═══ Entries shown
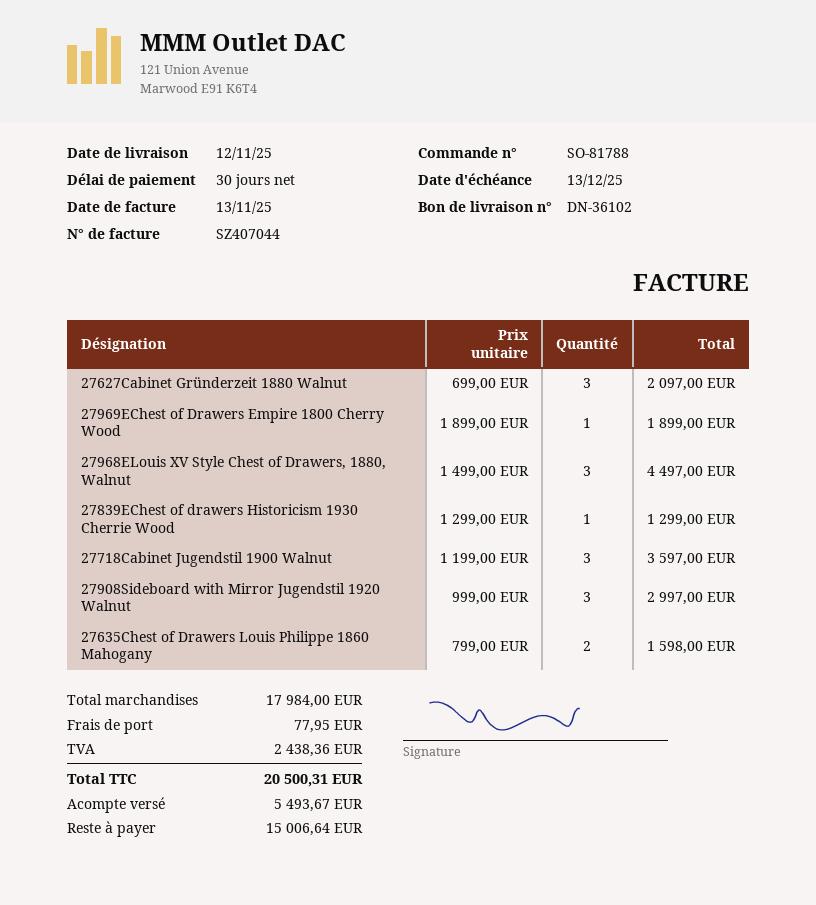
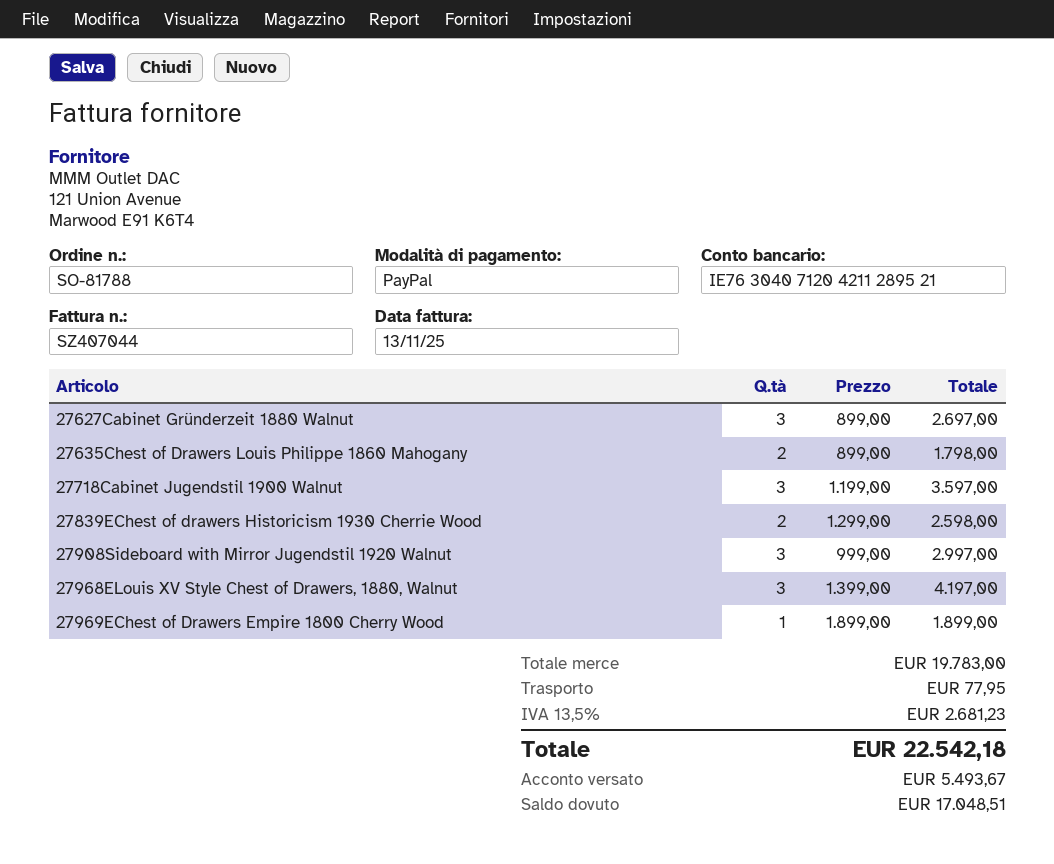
27627Cabinet Gründerzeit 1880 Walnut: 3 x 699.00 = 2097.00 -> 3 x 899.00 = 2697.00
27968ELouis XV Style Chest of Drawers, 1880, Walnut: 3 x 1499.00 = 4497.00 -> 3 x 1399.00 = 4197.00
27839EChest of drawers Historicism 1930 Cherrie Wood: 1 x 1299.00 = 1299.00 -> 2 x 1299.00 = 2598.00
27635Chest of Drawers Louis Philippe 1860 Mahogany: 2 x 799.00 = 1598.00 -> 2 x 899.00 = 1798.00
subtotal: 17984.00 -> 19783.00
tax: 2438.36 -> 2681.23
total: 20500.31 -> 22542.18
balance: 15006.64 -> 17048.51

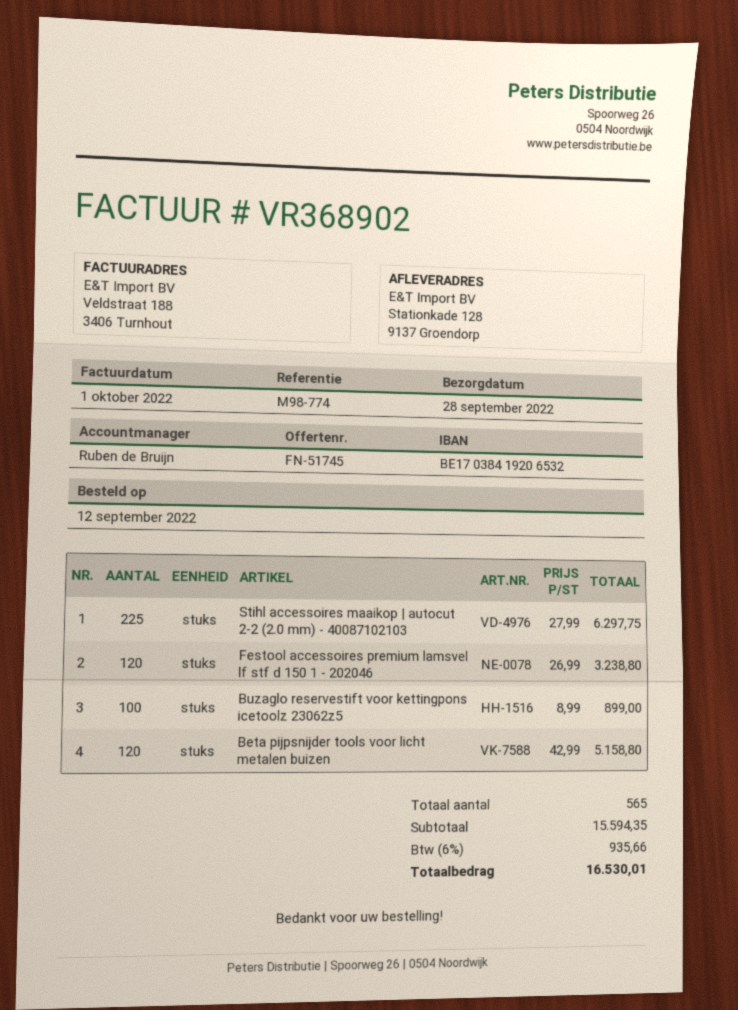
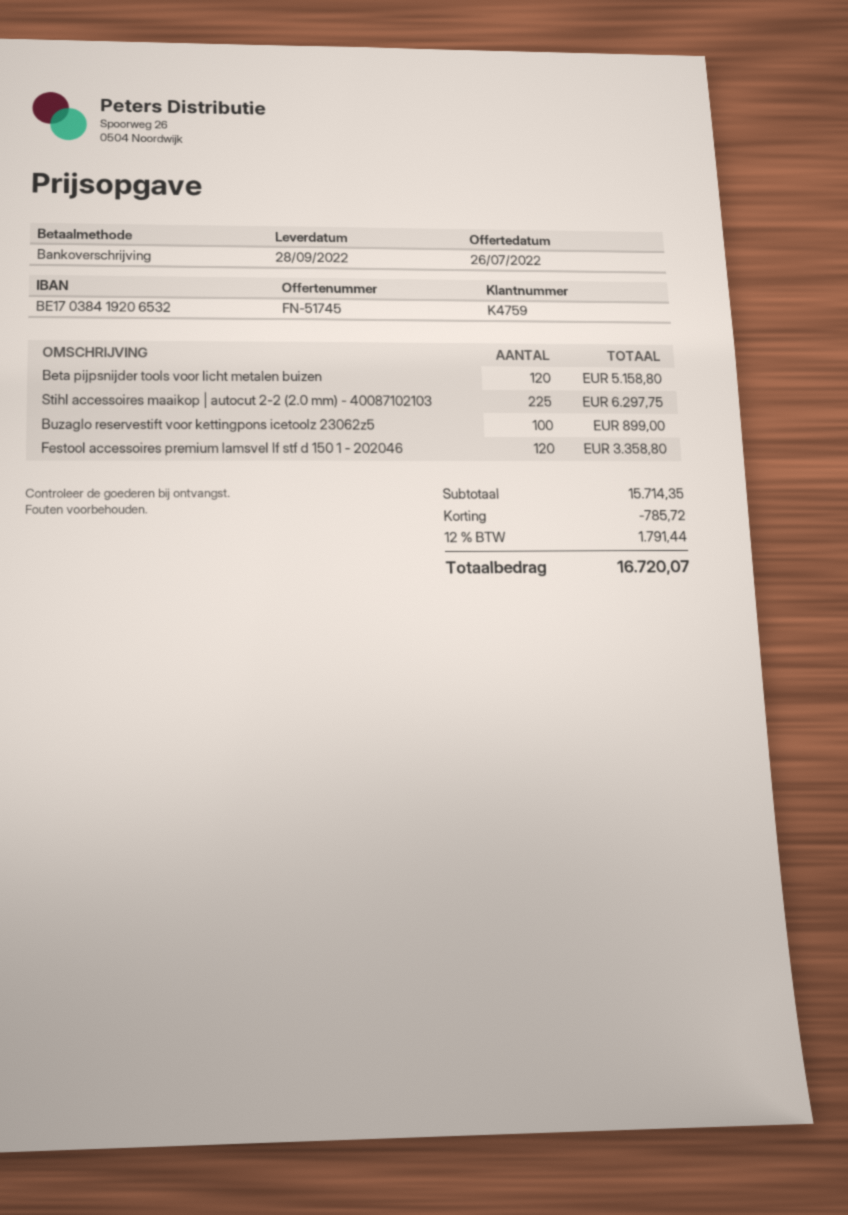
Festool accessoires premium lamsvel lf stf d 150 1 - 202046: 120 for 3238.80 -> 120 for 3358.80
subtotal: 15594.35 -> 15714.35
discount: none -> 785.72
tax: 6% = 935.66 -> 12% = 1791.44
total: 16530.01 -> 16720.07

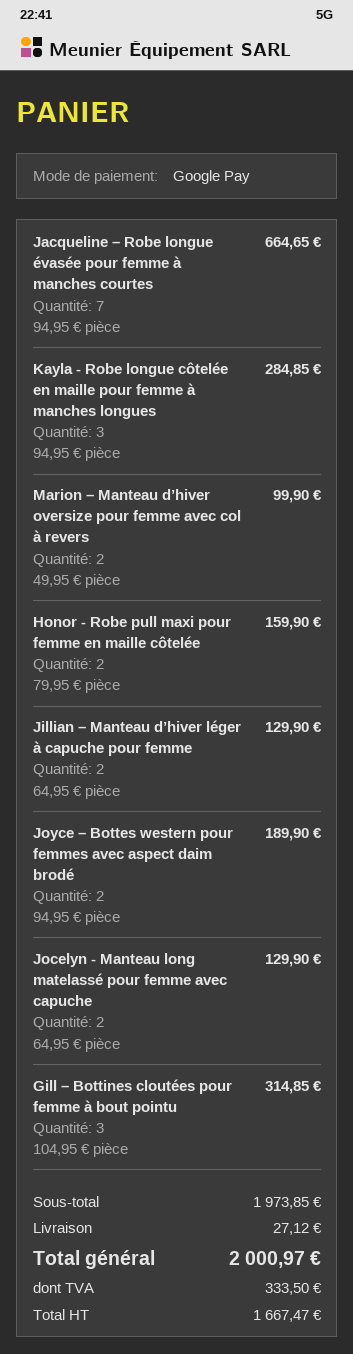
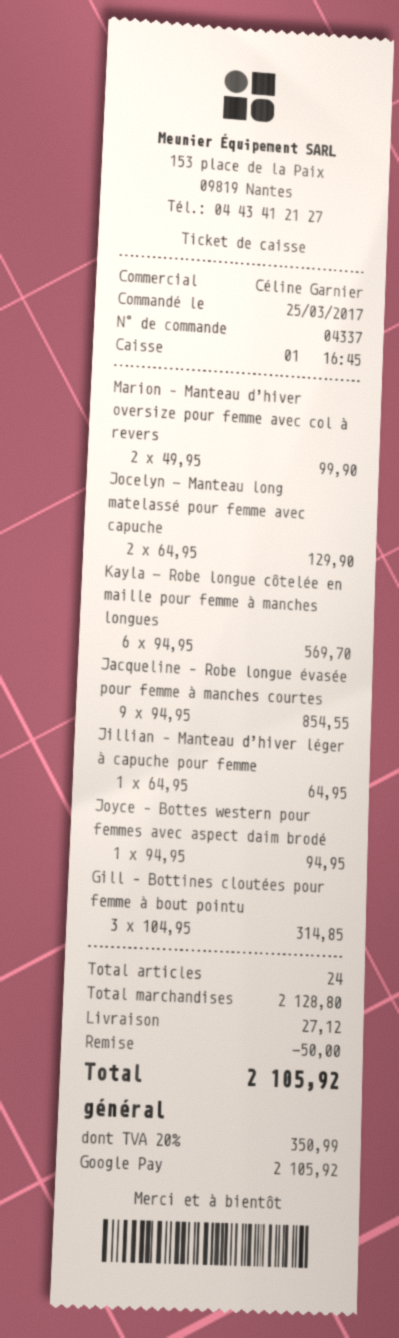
Jacqueline – Robe longue évasée pour femme à manches courtes: 7 x 94.95 = 664.65 -> 9 x 94.95 = 854.55
Kayla - Robe longue côtelée en maille pour femme à manches longues: 3 x 94.95 = 284.85 -> 6 x 94.95 = 569.70
Honor - Robe pull maxi pour femme en maille côtelée: 2 x 79.95 = 159.90 -> none
Jillian – Manteau d’hiver léger à capuche pour femme: 2 x 64.95 = 129.90 -> 1 x 64.95 = 64.95
Joyce – Bottes western pour femmes avec aspect daim brodé: 2 x 94.95 = 189.90 -> 1 x 94.95 = 94.95
subtotal: 1973.85 -> 2128.80
discount: none -> 50.00
tax: 333.50 -> 350.99
total: 2000.97 -> 2105.92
══════
__Exercise goal__
Take from the listing above each line containing "longue".

__Output of the exercise__
Jacqueline – Robe longue évasée pour femme à manches courtes: 7 x 94.95 = 664.65 -> 9 x 94.95 = 854.55
Kayla - Robe longue côtelée en maille pour femme à manches longues: 3 x 94.95 = 284.85 -> 6 x 94.95 = 569.70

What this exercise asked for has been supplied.